RECORDS TO PROCESS:
--

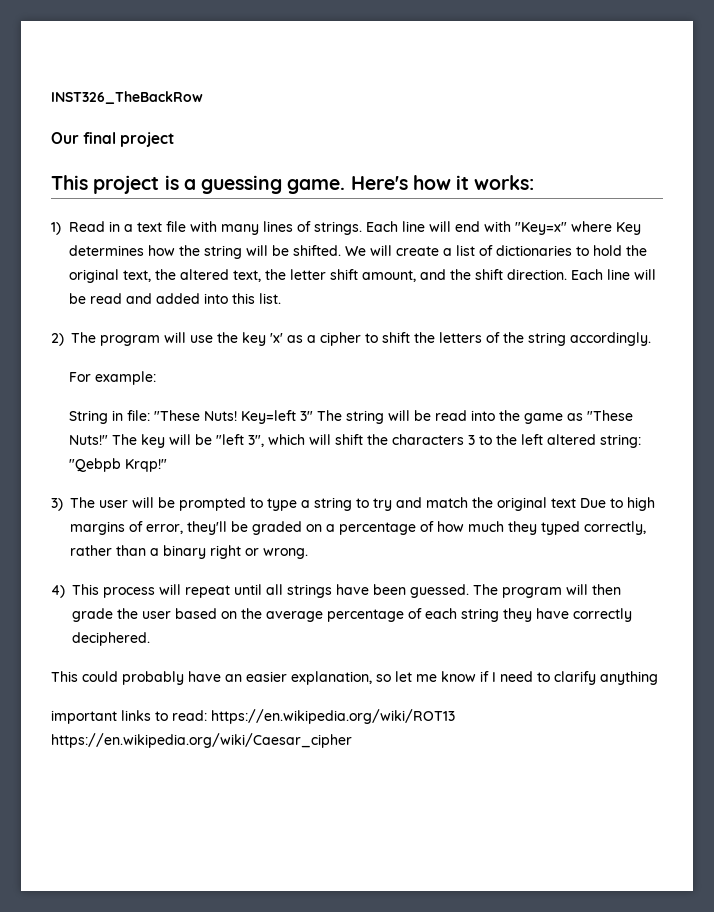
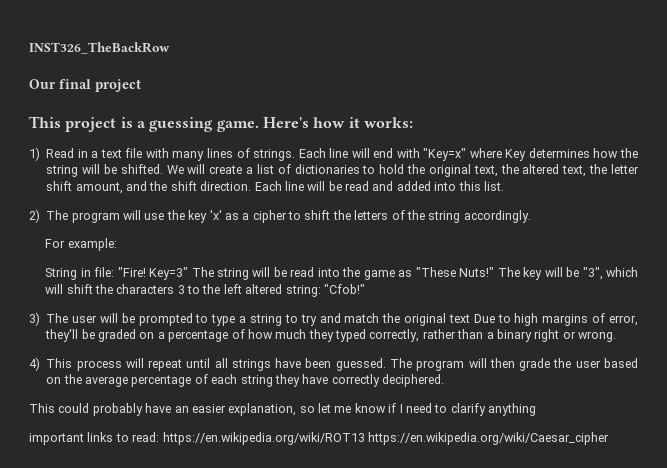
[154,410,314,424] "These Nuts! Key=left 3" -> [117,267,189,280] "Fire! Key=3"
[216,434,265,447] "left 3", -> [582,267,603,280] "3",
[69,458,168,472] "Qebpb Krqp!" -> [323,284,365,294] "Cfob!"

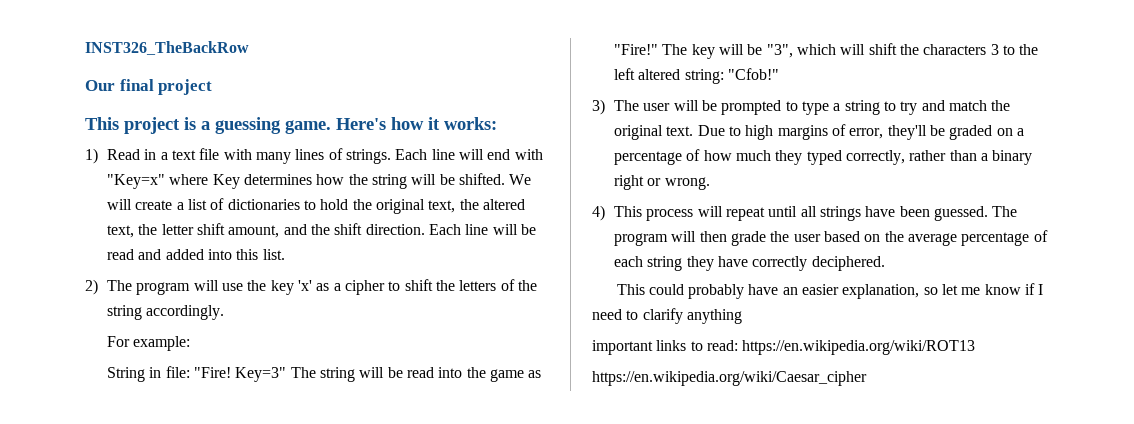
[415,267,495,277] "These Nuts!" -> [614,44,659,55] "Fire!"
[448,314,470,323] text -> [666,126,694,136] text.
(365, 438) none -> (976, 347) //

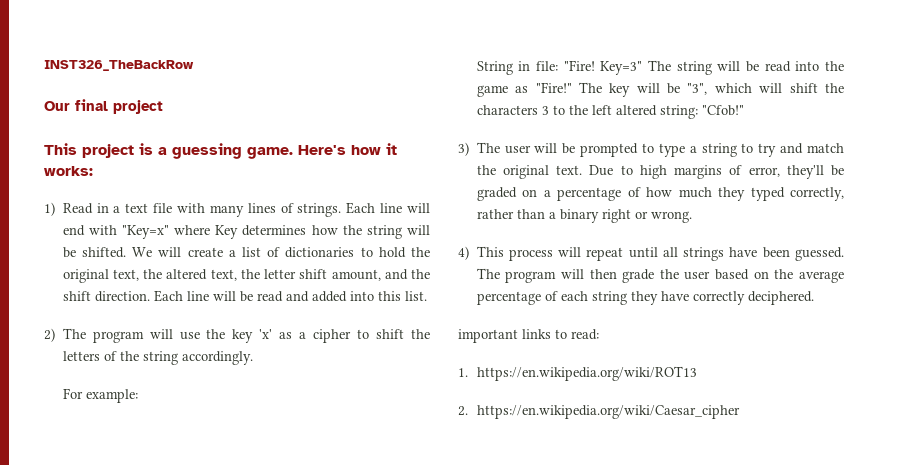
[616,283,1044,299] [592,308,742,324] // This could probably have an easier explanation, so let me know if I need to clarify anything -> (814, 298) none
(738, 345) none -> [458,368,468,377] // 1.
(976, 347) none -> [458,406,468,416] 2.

--

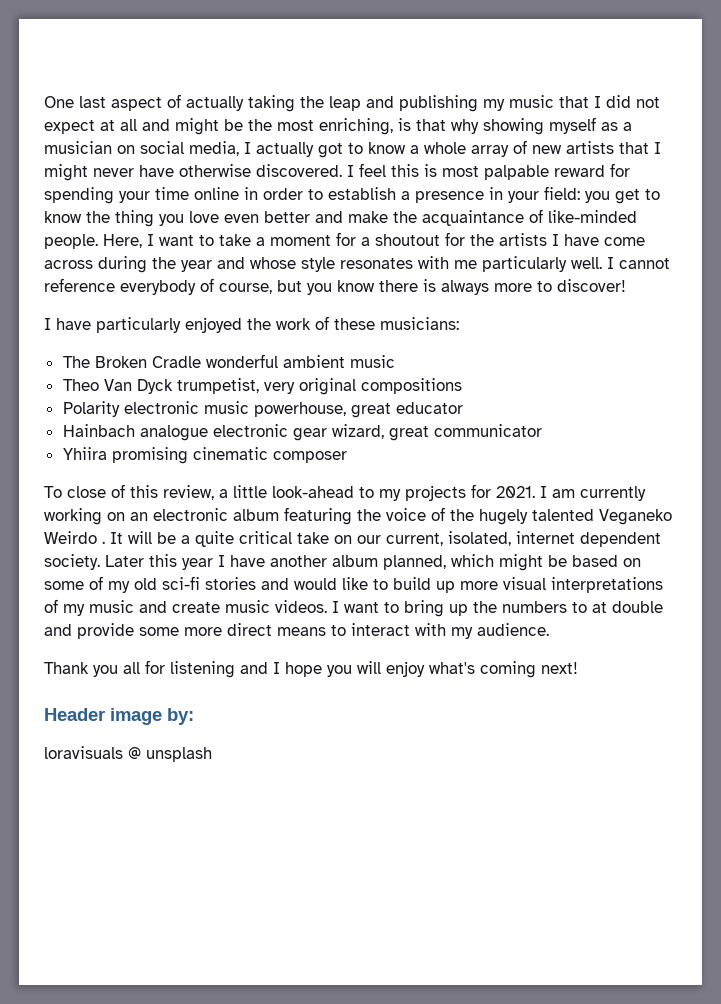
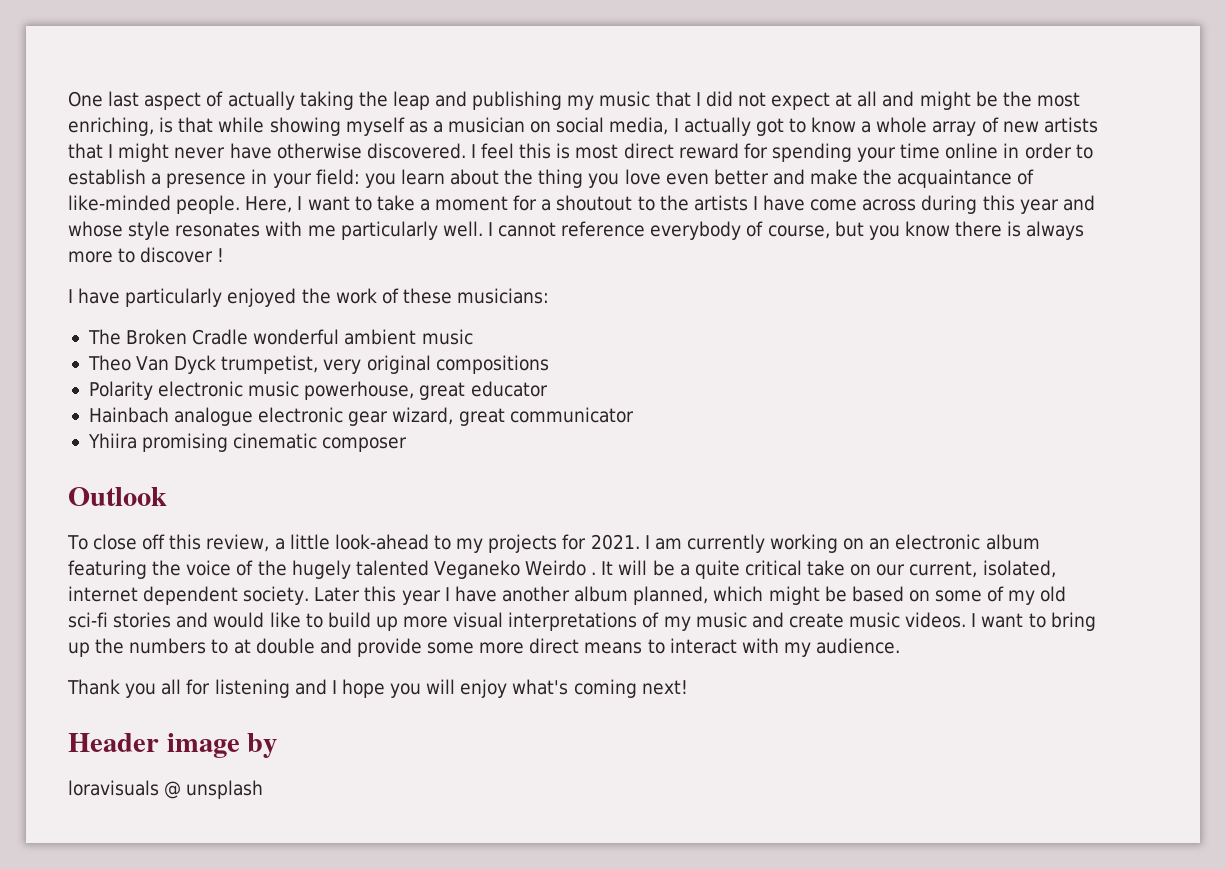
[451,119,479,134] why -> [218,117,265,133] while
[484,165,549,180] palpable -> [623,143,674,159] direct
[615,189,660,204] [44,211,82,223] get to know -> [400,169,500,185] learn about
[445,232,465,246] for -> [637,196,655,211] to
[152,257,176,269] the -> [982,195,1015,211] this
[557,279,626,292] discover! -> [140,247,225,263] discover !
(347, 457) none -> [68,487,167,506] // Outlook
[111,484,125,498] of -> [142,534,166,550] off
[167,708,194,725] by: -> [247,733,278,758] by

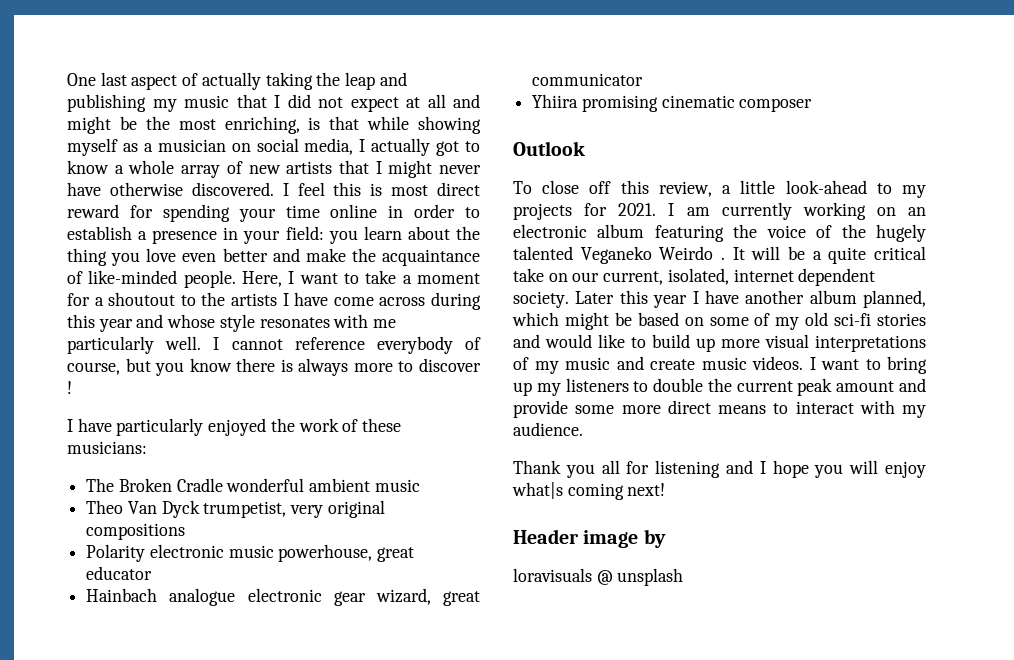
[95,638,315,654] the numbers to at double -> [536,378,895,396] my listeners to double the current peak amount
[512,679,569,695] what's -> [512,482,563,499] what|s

--

REQUIRED WORK:
Within the listing above, the lines from the one with "[615,189,660,204] [44,211,82,223] get" through the one with "[512,679,569,695] what's ->" are to be given again word for word. Do not include pictures.

REPLY TO THE TASK:
[615,189,660,204] [44,211,82,223] get to know -> [400,169,500,185] learn about
[445,232,465,246] for -> [637,196,655,211] to
[152,257,176,269] the -> [982,195,1015,211] this
[557,279,626,292] discover! -> [140,247,225,263] discover !
(347, 457) none -> [68,487,167,506] // Outlook
[111,484,125,498] of -> [142,534,166,550] off
[167,708,194,725] by: -> [247,733,278,758] by

[95,638,315,654] the numbers to at double -> [536,378,895,396] my listeners to double the current peak amount
[512,679,569,695] what's -> [512,482,563,499] what|s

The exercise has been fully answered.